[[ LISTED ENTRIES open ]]
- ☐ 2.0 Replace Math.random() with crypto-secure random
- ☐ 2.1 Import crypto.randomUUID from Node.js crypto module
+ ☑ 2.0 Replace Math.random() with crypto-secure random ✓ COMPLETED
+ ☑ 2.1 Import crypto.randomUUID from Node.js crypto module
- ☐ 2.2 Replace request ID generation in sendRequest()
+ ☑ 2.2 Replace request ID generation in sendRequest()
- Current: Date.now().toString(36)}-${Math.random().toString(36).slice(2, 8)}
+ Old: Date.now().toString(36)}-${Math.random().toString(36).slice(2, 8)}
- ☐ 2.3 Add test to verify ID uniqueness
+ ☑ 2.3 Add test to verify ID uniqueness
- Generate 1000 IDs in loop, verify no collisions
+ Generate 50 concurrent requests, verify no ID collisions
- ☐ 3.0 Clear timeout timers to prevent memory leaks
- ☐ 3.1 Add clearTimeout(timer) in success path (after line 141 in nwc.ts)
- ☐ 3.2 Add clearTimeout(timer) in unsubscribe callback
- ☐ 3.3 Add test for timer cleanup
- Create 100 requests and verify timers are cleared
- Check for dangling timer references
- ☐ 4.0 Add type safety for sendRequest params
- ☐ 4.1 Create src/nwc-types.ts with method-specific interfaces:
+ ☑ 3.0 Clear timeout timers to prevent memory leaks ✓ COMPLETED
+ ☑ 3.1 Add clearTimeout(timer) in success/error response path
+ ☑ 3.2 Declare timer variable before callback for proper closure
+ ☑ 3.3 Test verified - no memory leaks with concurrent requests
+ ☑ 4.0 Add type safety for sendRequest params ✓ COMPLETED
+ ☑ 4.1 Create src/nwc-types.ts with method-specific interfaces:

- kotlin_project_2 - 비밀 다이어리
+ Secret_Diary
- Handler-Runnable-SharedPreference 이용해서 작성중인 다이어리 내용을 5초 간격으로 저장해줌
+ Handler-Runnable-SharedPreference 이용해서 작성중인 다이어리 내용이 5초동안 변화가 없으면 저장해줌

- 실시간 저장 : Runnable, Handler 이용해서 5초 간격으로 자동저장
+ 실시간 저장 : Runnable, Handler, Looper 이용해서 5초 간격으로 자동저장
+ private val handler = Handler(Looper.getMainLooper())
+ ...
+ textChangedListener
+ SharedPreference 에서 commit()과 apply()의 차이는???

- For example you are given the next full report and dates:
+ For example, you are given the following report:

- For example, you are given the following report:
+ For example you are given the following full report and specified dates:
[[ LISTED ENTRIES closed ]]
Across the data, count every line where the string "module" turns up, then write only that count.

§ **RESULT**: 2